The basic difficulty here for Republicans, I think, is that they’re caught between two constituencies on whether to set a deadline for repeal. Republican voters want a deadline. Maybe they’d tolerate a slight delay on repeal — for example, if Trump personally guaranteed that ObamaCare would be repealed by the end of the year. That would give Congress upwards of 12 months to draft a replacement, at which point they could repeal and replace simultaneously. But any deadline for repeal, even an informal one, risks spooking insurers, and the more insurers see the exchanges as doomed, the less incentive they have to keep offering plans there. Somehow the GOP needs to convince grassroots Republicans that repeal is happening while at the same time convincing insurers that repeal might not be happening, which would be a neat trick. That’s what “repeal and delay” tries to do as best it can, but as noted earlier, it’ll probably also require promising to bail out insurers who incur losses if they agree to keep participating in the exchanges while the process of replacing of ObamaCare is ongoing. It’s also why Paul, one of Congress’s staunchest fiscal conservatives, hates “repeal and delay.” He knows that if the mandate is repealed soon and the exchanges start to wobble, the GOP will be stuck indemnifying insurers. His plan is a way, in theory, to avoid shoveling money at the industry to keep ObamaCare buoyant for a few years, but I don’t know if it’s avoidable.

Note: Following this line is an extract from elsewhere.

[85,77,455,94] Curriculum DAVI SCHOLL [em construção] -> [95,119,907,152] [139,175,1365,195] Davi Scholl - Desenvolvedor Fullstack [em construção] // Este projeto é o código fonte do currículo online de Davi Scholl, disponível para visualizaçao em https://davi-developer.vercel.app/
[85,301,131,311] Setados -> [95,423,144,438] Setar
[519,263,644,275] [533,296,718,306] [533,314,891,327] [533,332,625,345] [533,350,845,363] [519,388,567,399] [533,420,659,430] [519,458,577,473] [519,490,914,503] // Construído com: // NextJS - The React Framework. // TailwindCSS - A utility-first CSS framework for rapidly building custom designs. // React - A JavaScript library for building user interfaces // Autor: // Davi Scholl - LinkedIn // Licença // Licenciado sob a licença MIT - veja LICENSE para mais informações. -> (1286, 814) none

One last point. You’ll need eight Democratic votes in the Senate to pass a replacement bill. Are you more likely to get those votes now, which is what you’d need for “repeal and replace ASAP,” or are you more likely to get them in late 2018, which is what you’d need in one of the other strategies? The argument for “now” is that Trump just won a huge populist upset victory and might well be at the height of his political power. Red-state Democrats might be nervous about opposing him at the moment. The argument against that is that the left is smarting from its defeat and spoiling for an opportunity to show Trump that it’s still a force to be reckoned with. Red-state Dems would come under enormous pressure from their base to make a stand and protect Obama’s legacy if the GOP forced a gut-check vote to replace the law this year. The climate in 2018 is harder to predict, but many of those Democratic senators from red states are up for reelection that year and will be taking a major risk in joining a filibuster of the GOP’s replacement plan with the election just months away. My hunch is that they’d be more likely to cave then than now, especially if Trump’s first two years as president are successful, but it’s a gamble.